§ Assigned task: Print verbatim every line starting at the one that contains "Relative Humidity (MIN % RH), 17/07: 64.1" and ending at the final line of the records; include both endpoints.

(Dataset entries)
+--
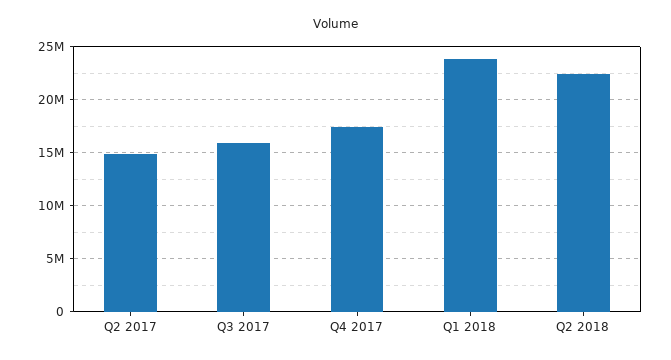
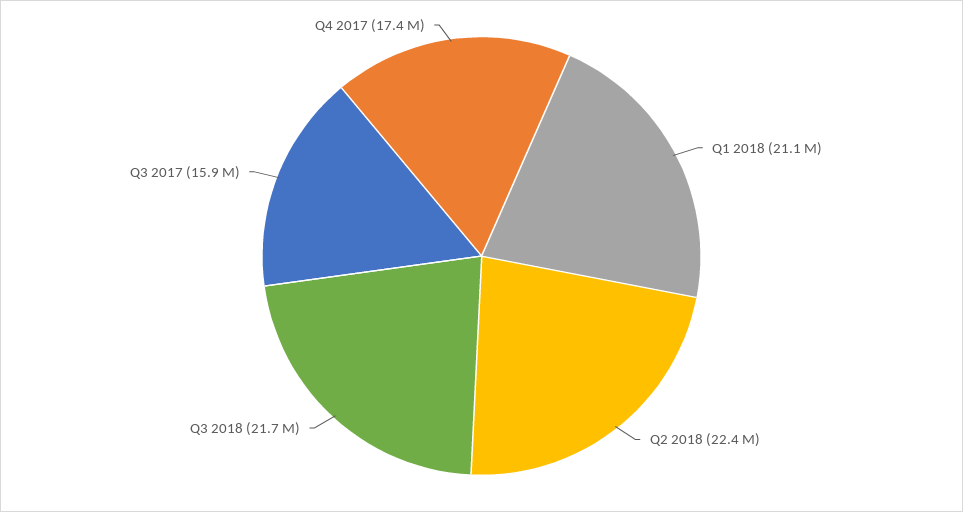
Q2 2017: 15000000 -> none
Q1 2018: 24000000 -> 21100000
Q3 2018: none -> 21700000

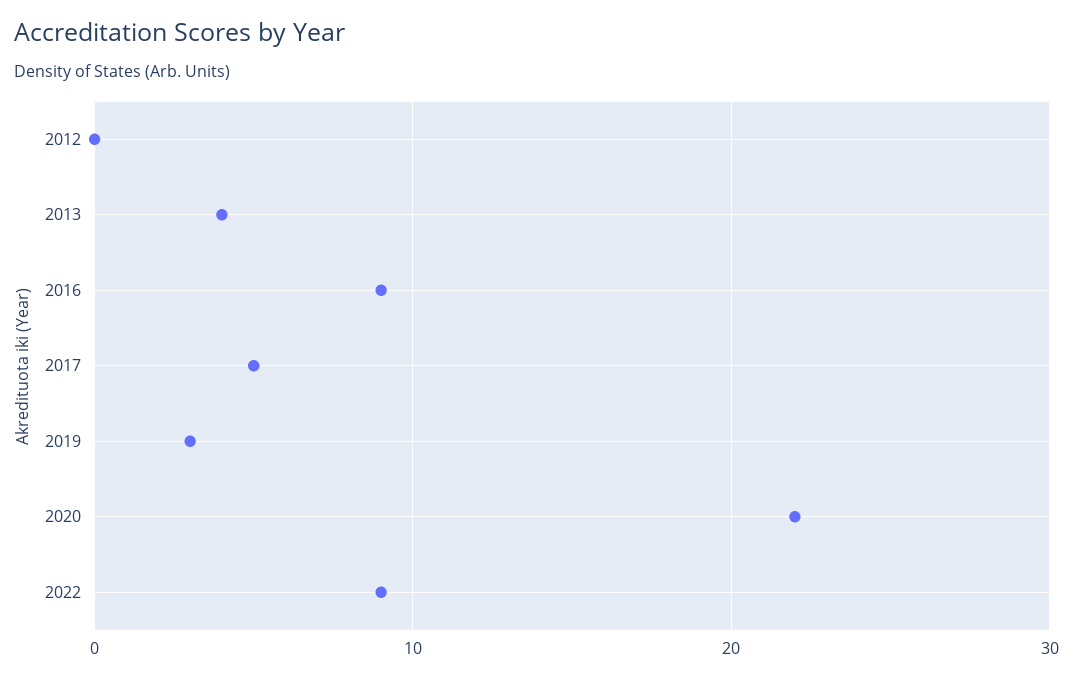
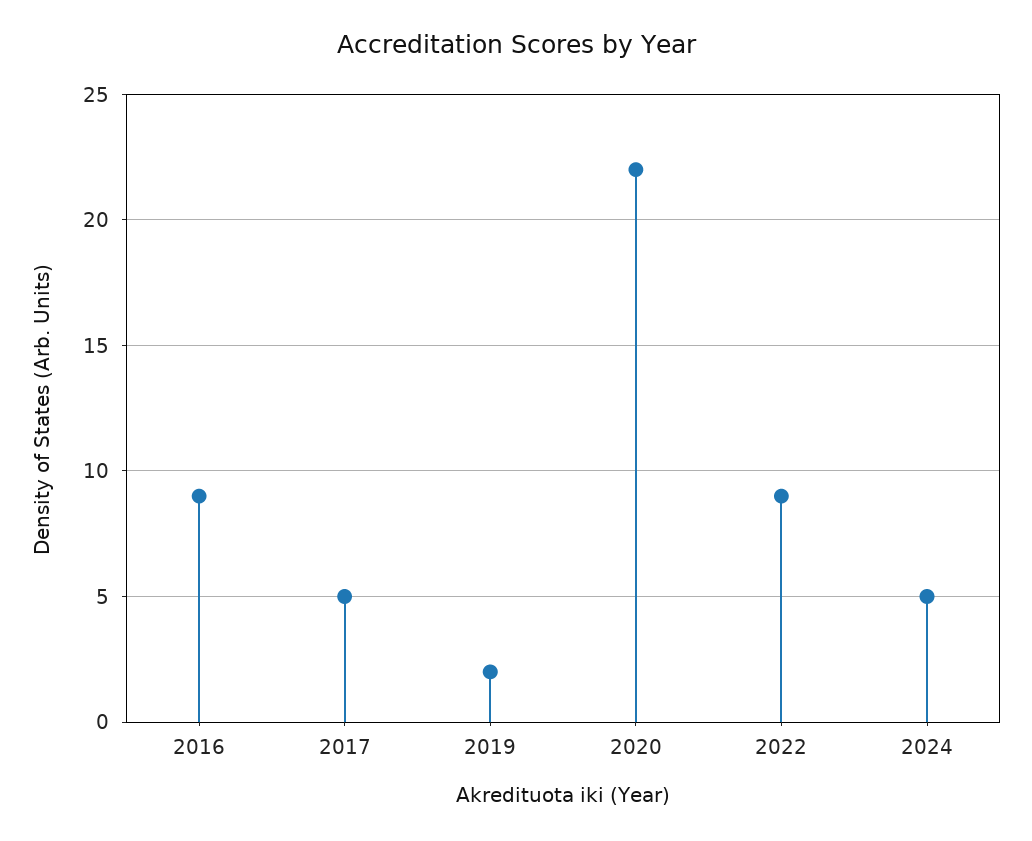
2012: 0 -> none
2013: 4 -> none
2019: 3 -> 2
2024: none -> 5

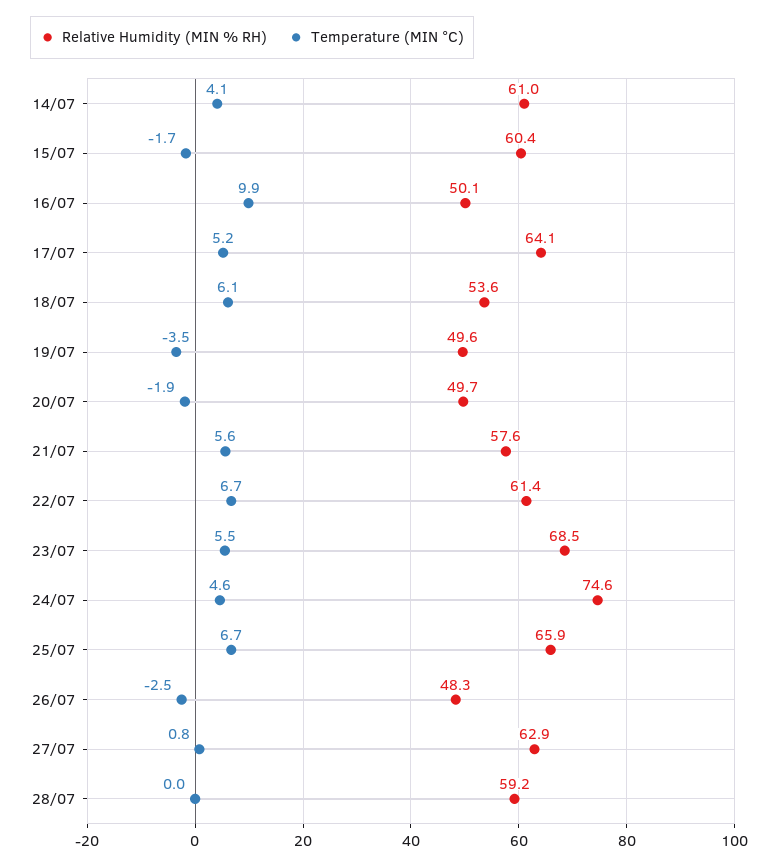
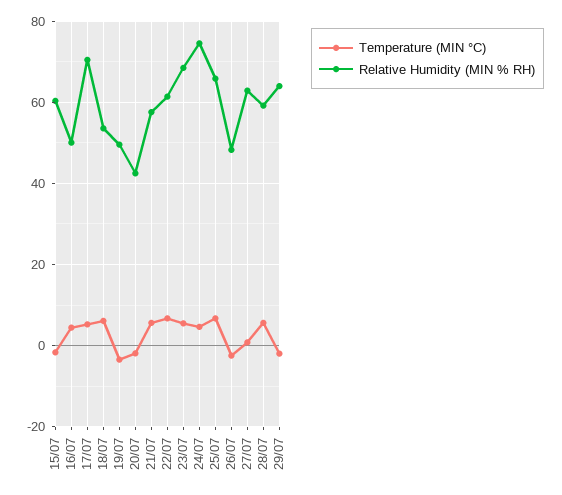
Relative Humidity (MIN % RH), 14/07: 61 -> none
Temperature (MIN °C), 14/07: 4.1 -> none
Temperature (MIN °C), 16/07: 9.9 -> 4
Relative Humidity (MIN % RH), 17/07: 64.1 -> 70
Relative Humidity (MIN % RH), 20/07: 49.7 -> 42
Temperature (MIN °C), 28/07: 0 -> 6
Temperature (MIN °C), 29/07: none -> -2
Relative Humidity (MIN % RH), 29/07: none -> 64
+--
§ Response area:
Relative Humidity (MIN % RH), 17/07: 64.1 -> 70
Relative Humidity (MIN % RH), 20/07: 49.7 -> 42
Temperature (MIN °C), 28/07: 0 -> 6
Temperature (MIN °C), 29/07: none -> -2
Relative Humidity (MIN % RH), 29/07: none -> 64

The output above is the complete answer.